━━ Data under study
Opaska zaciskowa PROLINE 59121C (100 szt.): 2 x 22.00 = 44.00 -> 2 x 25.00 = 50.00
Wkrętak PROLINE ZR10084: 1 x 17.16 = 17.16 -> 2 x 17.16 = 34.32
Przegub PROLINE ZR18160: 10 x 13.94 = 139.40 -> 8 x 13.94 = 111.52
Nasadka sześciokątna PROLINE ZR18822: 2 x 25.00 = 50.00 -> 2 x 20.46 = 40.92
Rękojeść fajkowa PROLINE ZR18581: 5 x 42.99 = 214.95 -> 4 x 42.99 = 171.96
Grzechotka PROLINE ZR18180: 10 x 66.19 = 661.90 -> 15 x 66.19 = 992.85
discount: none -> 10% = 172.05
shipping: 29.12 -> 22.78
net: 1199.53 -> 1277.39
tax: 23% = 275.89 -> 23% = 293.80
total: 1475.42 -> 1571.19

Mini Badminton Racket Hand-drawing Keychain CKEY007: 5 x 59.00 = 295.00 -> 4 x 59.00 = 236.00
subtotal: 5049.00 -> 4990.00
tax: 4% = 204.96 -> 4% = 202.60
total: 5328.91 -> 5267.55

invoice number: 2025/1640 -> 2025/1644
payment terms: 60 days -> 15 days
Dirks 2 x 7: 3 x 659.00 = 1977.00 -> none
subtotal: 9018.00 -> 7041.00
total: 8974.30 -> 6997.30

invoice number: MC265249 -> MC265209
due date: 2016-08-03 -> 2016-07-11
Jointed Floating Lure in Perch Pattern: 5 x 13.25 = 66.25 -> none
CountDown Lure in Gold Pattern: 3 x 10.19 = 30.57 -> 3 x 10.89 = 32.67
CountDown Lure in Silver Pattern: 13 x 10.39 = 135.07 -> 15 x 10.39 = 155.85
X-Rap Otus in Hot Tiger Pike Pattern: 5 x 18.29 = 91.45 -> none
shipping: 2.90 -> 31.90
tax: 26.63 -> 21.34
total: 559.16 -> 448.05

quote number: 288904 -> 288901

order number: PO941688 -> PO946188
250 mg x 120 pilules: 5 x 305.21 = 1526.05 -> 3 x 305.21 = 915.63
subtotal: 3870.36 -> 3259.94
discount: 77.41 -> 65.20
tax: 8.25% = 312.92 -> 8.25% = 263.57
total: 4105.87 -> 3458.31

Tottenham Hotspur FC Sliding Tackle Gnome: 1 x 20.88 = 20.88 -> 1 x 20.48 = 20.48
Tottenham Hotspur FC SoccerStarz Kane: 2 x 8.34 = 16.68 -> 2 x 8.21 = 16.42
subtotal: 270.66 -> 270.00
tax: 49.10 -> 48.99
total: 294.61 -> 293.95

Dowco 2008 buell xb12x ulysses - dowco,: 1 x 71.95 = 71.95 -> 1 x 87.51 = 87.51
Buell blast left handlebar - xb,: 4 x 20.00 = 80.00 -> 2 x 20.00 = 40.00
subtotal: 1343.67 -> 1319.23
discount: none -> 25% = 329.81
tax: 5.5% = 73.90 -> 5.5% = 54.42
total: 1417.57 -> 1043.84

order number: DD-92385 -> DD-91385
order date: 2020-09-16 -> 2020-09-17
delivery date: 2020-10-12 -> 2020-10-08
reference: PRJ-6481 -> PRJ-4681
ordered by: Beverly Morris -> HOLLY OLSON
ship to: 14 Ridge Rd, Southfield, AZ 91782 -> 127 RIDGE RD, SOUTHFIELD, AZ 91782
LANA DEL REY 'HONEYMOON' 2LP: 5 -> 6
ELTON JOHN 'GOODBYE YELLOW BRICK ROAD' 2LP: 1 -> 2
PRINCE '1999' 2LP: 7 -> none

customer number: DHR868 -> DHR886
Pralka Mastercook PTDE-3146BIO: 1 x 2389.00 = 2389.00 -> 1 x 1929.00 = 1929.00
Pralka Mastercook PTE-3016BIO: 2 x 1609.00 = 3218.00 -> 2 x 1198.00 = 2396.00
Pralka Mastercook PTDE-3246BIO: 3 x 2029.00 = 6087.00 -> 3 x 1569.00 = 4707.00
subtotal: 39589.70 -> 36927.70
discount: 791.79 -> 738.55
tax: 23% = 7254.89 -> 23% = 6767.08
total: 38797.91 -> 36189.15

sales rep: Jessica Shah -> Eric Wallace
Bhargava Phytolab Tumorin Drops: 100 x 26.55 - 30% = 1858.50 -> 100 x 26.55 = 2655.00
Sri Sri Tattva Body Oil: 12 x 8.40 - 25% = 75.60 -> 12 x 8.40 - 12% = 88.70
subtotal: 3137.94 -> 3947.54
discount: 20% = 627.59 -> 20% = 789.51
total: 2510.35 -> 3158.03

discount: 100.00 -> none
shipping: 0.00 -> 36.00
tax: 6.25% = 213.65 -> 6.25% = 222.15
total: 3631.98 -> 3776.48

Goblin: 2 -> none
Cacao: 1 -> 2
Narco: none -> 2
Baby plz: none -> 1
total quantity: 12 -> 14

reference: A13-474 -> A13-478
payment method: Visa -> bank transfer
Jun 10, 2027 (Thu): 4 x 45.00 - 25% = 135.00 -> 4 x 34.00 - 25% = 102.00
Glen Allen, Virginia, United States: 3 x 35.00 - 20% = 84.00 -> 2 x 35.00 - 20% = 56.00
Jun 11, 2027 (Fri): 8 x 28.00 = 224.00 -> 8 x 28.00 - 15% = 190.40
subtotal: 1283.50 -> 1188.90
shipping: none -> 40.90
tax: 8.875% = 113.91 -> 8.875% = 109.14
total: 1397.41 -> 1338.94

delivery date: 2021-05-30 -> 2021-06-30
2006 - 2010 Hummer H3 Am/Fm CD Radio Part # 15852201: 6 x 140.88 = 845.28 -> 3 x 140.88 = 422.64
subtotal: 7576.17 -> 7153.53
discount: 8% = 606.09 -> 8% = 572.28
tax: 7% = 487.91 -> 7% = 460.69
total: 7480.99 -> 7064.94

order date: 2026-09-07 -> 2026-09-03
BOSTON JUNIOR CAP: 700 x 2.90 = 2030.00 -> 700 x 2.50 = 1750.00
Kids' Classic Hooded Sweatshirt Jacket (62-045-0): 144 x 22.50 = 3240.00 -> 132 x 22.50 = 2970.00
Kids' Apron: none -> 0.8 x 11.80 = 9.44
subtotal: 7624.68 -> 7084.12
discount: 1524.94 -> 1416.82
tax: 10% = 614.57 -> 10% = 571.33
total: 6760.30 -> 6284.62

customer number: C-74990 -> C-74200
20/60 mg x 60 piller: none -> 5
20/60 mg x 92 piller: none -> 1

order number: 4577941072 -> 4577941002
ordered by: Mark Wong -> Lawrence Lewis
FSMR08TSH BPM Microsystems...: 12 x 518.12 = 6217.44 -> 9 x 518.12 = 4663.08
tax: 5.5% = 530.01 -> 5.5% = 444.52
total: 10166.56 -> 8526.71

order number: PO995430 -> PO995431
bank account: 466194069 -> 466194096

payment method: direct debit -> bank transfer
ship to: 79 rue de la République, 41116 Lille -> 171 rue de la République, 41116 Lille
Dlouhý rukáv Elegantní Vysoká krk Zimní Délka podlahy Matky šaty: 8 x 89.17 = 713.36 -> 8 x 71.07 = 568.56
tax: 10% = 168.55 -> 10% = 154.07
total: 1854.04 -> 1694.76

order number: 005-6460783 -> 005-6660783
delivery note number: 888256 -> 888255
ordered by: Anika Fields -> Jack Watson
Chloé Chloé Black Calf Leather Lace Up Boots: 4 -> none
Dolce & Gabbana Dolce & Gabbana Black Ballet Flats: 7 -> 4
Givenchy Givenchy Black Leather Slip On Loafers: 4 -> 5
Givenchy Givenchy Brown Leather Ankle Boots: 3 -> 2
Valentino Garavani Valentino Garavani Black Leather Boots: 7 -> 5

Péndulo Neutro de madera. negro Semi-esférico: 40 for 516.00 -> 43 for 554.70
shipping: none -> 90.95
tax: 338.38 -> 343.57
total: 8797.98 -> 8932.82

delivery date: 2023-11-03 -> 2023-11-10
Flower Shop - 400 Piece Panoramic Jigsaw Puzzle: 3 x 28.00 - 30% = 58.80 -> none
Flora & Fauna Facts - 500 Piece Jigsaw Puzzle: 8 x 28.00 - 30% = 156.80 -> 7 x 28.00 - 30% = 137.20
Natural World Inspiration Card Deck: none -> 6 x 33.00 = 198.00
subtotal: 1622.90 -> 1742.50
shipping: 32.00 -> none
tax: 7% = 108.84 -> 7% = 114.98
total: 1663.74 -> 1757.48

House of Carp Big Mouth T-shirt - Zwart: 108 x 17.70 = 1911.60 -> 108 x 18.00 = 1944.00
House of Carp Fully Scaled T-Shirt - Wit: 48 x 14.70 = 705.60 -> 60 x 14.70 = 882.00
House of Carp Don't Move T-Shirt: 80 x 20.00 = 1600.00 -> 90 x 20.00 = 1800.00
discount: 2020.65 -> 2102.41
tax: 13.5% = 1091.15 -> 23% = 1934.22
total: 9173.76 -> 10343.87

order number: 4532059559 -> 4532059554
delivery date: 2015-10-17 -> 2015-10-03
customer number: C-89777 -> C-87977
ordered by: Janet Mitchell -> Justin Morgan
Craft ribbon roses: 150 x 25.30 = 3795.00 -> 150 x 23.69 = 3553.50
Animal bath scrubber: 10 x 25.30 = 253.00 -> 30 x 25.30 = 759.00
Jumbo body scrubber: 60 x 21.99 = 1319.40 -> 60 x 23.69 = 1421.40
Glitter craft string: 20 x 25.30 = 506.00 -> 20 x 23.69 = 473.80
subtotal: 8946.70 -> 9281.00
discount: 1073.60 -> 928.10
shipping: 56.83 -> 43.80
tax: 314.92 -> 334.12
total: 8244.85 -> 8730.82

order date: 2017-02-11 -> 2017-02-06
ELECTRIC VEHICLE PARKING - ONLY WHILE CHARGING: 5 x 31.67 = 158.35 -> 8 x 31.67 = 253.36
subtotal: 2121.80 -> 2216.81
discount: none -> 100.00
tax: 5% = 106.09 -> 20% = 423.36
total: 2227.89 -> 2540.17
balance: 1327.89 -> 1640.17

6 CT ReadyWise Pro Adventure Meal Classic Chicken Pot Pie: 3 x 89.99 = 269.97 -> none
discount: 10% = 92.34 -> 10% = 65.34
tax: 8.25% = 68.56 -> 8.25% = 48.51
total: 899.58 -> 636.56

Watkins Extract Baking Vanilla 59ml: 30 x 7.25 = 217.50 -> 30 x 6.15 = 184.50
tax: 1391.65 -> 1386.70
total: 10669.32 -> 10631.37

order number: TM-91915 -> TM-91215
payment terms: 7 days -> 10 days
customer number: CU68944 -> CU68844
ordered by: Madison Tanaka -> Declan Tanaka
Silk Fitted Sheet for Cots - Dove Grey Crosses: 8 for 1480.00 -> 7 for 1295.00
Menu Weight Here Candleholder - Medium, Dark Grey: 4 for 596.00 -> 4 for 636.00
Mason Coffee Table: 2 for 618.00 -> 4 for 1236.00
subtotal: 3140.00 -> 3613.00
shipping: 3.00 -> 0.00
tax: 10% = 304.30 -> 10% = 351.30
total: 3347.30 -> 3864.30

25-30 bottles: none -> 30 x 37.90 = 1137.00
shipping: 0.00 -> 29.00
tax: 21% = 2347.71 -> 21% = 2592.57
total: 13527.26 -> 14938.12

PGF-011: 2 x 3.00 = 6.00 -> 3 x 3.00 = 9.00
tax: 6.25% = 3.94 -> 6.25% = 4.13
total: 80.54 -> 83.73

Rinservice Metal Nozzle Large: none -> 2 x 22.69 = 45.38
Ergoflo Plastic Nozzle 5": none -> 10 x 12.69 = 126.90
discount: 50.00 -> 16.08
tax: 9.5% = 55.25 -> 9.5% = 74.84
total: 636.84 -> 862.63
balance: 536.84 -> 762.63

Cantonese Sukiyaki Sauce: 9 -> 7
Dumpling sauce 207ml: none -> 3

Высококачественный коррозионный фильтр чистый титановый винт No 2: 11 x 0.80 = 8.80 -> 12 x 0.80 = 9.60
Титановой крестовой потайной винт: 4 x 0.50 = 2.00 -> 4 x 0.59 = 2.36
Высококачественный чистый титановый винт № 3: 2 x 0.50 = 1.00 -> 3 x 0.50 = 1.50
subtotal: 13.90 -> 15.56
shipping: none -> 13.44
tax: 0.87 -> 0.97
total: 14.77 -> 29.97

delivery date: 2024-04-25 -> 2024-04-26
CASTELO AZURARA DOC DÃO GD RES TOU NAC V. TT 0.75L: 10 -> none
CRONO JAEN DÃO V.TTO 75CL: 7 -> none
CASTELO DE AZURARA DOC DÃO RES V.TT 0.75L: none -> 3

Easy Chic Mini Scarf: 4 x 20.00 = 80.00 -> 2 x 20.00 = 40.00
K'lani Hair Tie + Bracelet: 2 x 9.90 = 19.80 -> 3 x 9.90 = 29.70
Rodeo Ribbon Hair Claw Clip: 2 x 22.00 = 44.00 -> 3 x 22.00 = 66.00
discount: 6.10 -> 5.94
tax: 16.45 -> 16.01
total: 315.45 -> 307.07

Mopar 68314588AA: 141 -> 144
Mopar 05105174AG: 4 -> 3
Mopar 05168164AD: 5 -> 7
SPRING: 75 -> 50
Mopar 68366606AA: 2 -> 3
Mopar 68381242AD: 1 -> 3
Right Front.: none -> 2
━━━━
When a line of the material holds "invoice", count it once, and then give the final number alone.

» Exercise output
2